The task: There are pictures in the records below; leave them out and set down exactly the lines from the one holding "Supplies (607931): none" through the one holding "3 RVCA VA Sportpaket".
━━━━━━━━
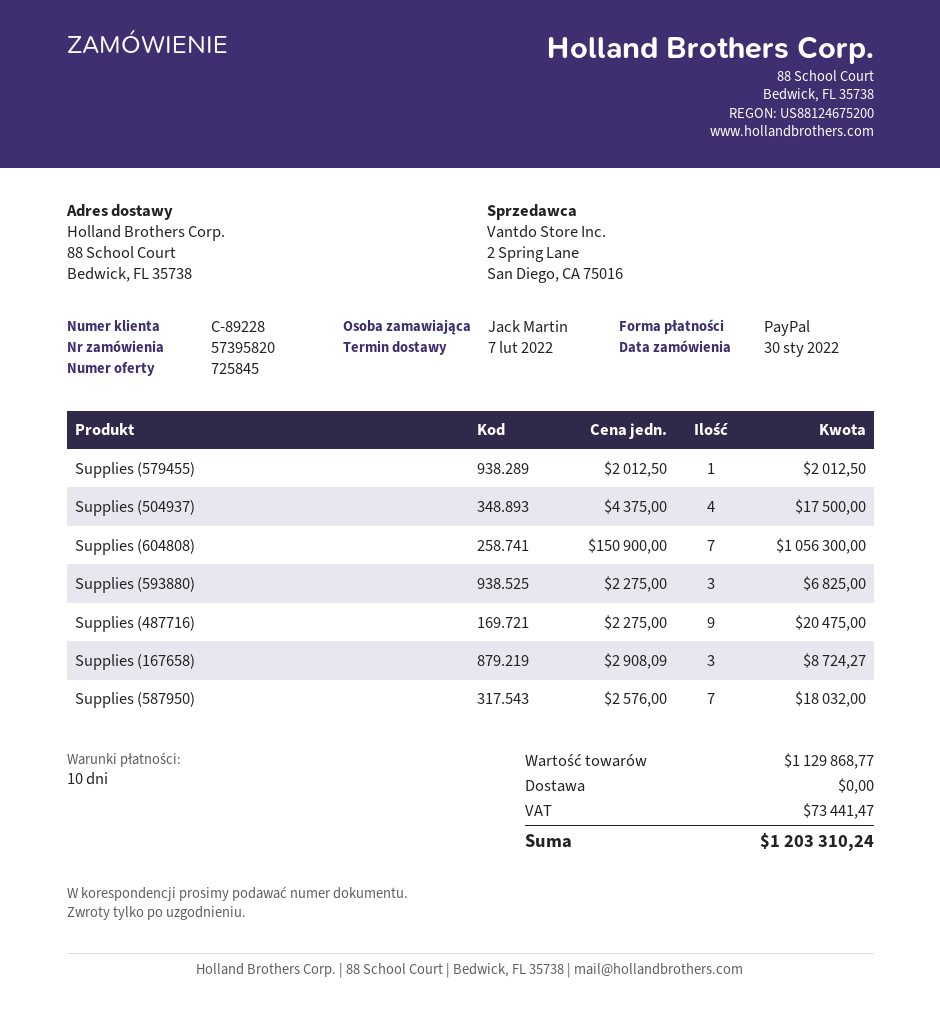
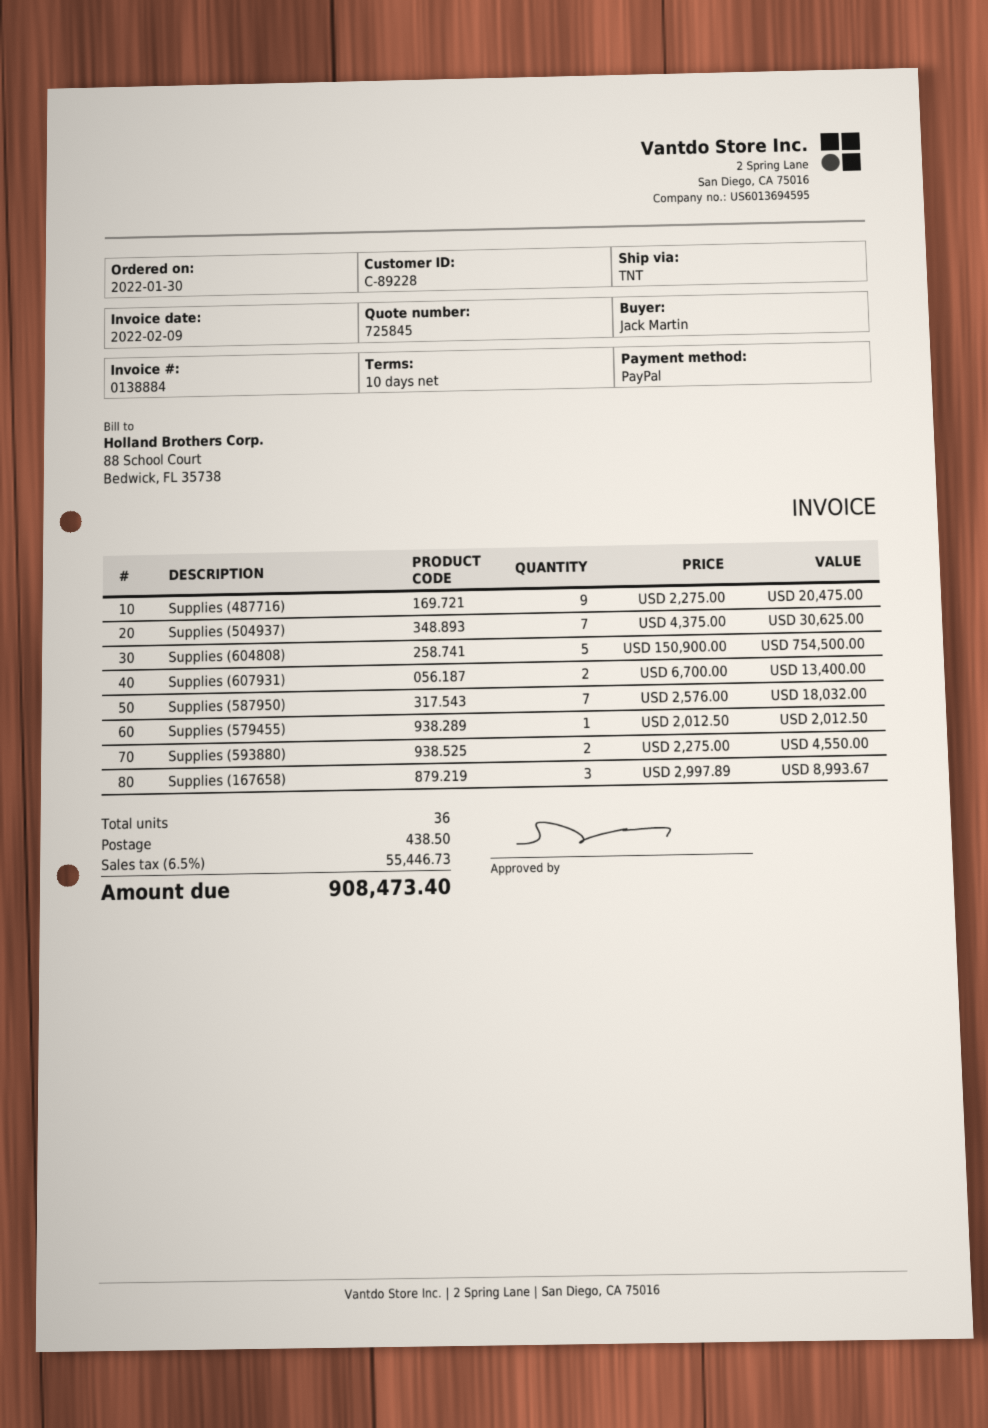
Supplies (504937): 4 x 4375.00 = 17500.00 -> 7 x 4375.00 = 30625.00
Supplies (604808): 7 x 150900.00 = 1056300.00 -> 5 x 150900.00 = 754500.00
Supplies (593880): 3 x 2275.00 = 6825.00 -> 2 x 2275.00 = 4550.00
Supplies (167658): 3 x 2908.09 = 8724.27 -> 3 x 2997.89 = 8993.67
Supplies (607931): none -> 2 x 6700.00 = 13400.00
shipping: 0.00 -> 438.50
tax: 73441.47 -> 55446.73
total: 1203310.24 -> 908473.40

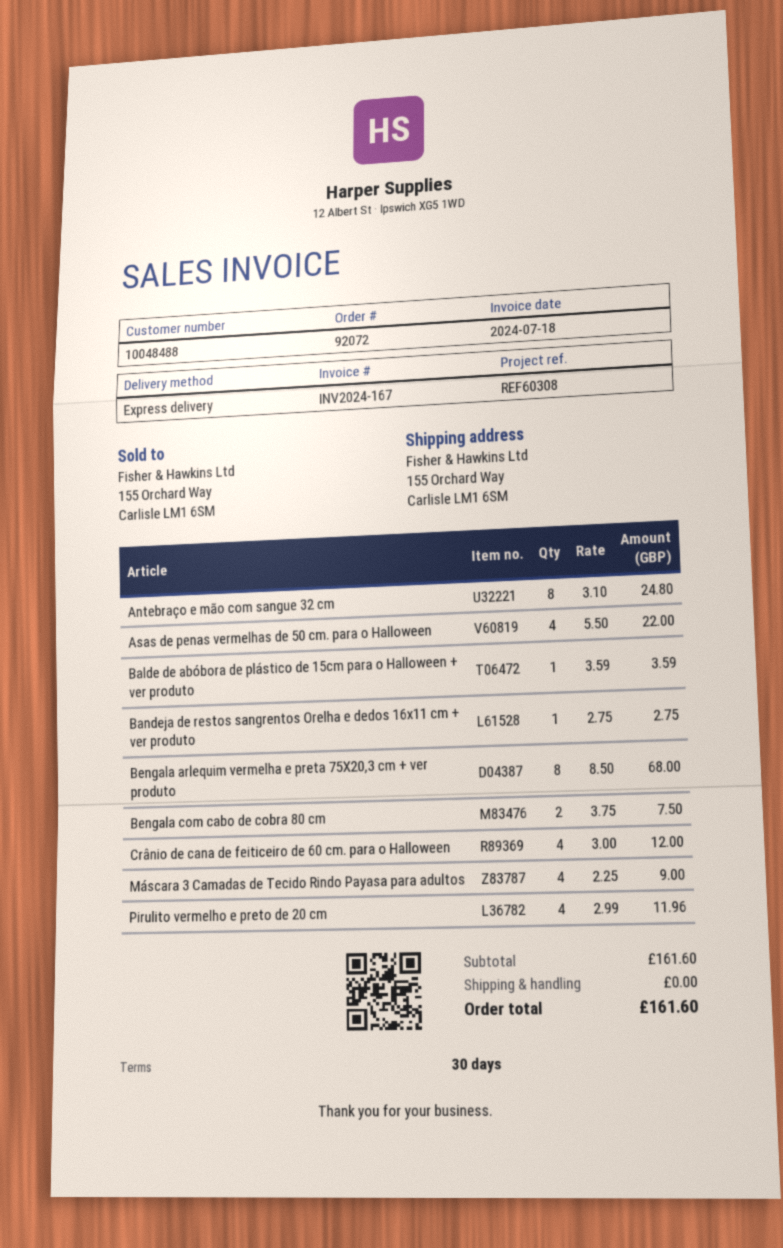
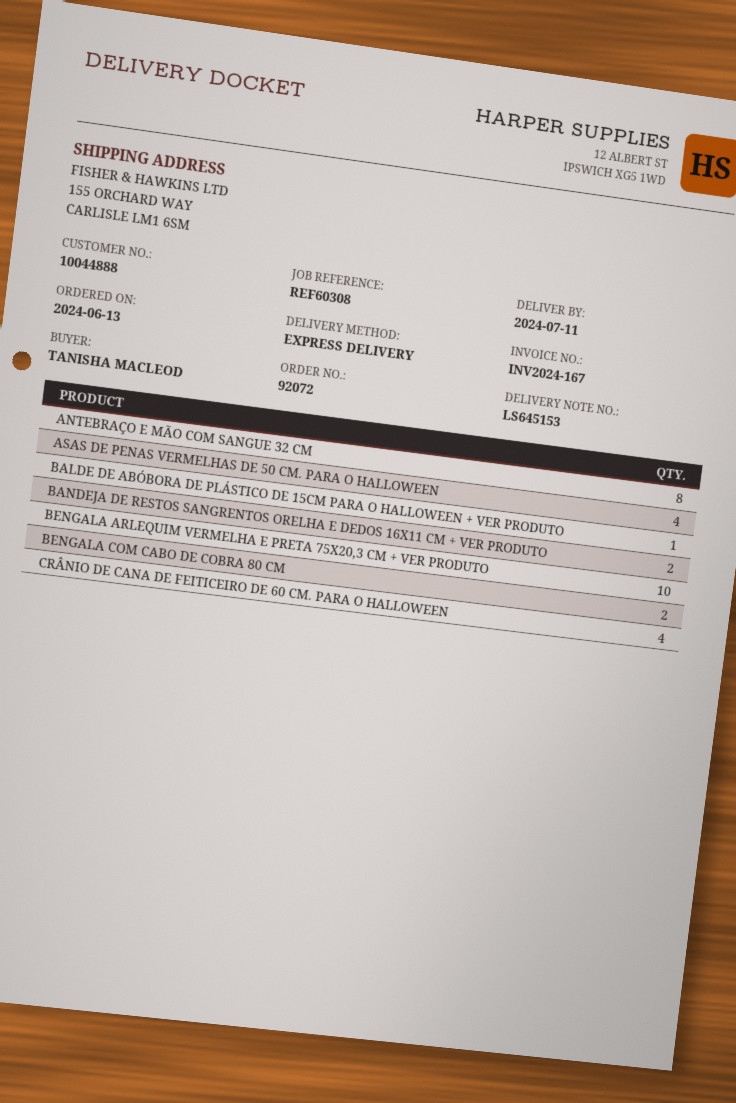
customer number: 10048488 -> 10044888
Bandeja de restos sangrentos Orelha e dedos 16x11 cm + ver produto: 1 -> 2
Bengala arlequim vermelha e preta 75X20,3 cm + ver produto: 8 -> 10
Máscara 3 Camadas de Tecido Rindo Payasa para adultos: 4 -> none
Pirulito vermelho e preto de 20 cm: 4 -> none

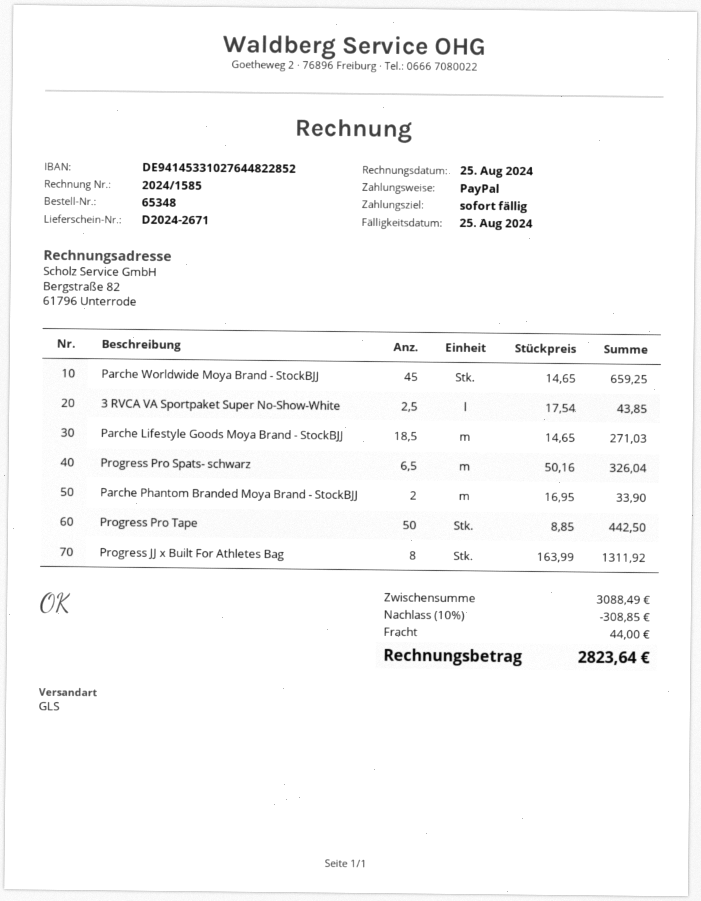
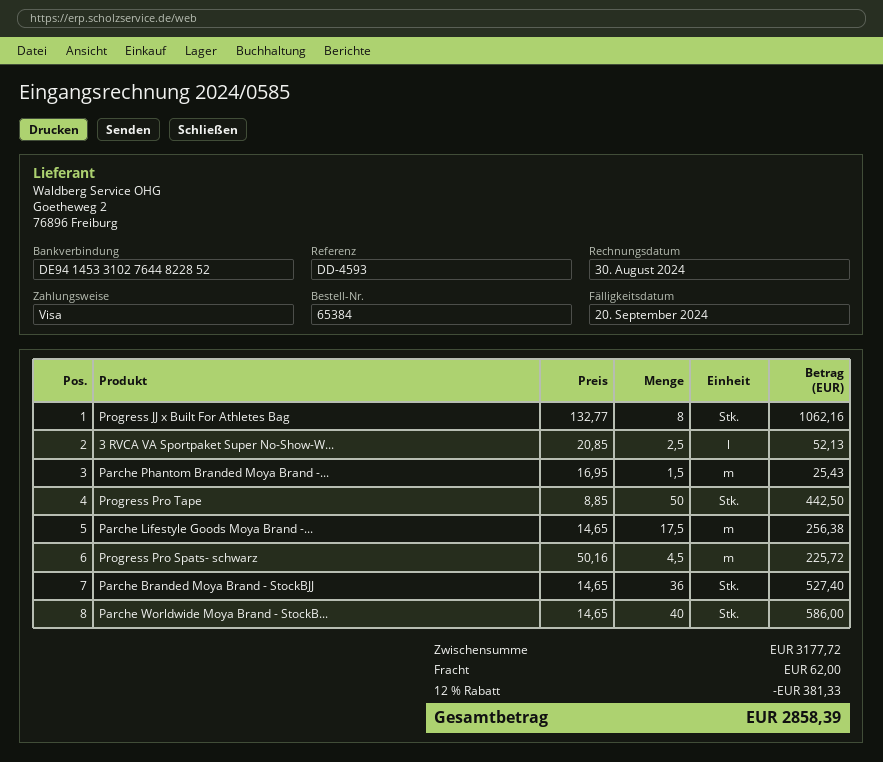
order number: 65348 -> 65384
invoice number: 2024/1585 -> 2024/0585
invoice date: 2024-08-25 -> 2024-08-30
due date: 2024-08-25 -> 2024-09-20
payment method: PayPal -> Visa
Parche Worldwide Moya Brand - StockBJJ: 45 x 14.65 = 659.25 -> 40 x 14.65 = 586.00
3 RVCA VA Sportpaket Super No-Show-White: 2.5 x 17.54 = 43.85 -> 2.5 x 20.85 = 52.13
Parche Lifestyle Goods Moya Brand - StockBJJ: 18.5 x 14.65 = 271.03 -> 17.5 x 14.65 = 256.38
Progress Pro Spats- schwarz: 6.5 x 50.16 = 326.04 -> 4.5 x 50.16 = 225.72
Parche Phantom Branded Moya Brand - StockBJJ: 2 x 16.95 = 33.90 -> 1.5 x 16.95 = 25.43
Progress JJ x Built For Athletes Bag: 8 x 163.99 = 1311.92 -> 8 x 132.77 = 1062.16
Parche Branded Moya Brand - StockBJJ: none -> 36 x 14.65 = 527.40
subtotal: 3088.49 -> 3177.72
discount: 10% = 308.85 -> 12% = 381.33
shipping: 44.00 -> 62.00
total: 2823.64 -> 2858.39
━━━━━━━━
Exercise result:
Supplies (607931): none -> 2 x 6700.00 = 13400.00
shipping: 0.00 -> 438.50
tax: 73441.47 -> 55446.73
total: 1203310.24 -> 908473.40

customer number: 10048488 -> 10044888
Bandeja de restos sangrentos Orelha e dedos 16x11 cm + ver produto: 1 -> 2
Bengala arlequim vermelha e preta 75X20,3 cm + ver produto: 8 -> 10
Máscara 3 Camadas de Tecido Rindo Payasa para adultos: 4 -> none
Pirulito vermelho e preto de 20 cm: 4 -> none

order number: 65348 -> 65384
invoice number: 2024/1585 -> 2024/0585
invoice date: 2024-08-25 -> 2024-08-30
due date: 2024-08-25 -> 2024-09-20
payment method: PayPal -> Visa
Parche Worldwide Moya Brand - StockBJJ: 45 x 14.65 = 659.25 -> 40 x 14.65 = 586.00
3 RVCA VA Sportpaket Super No-Show-White: 2.5 x 17.54 = 43.85 -> 2.5 x 20.85 = 52.13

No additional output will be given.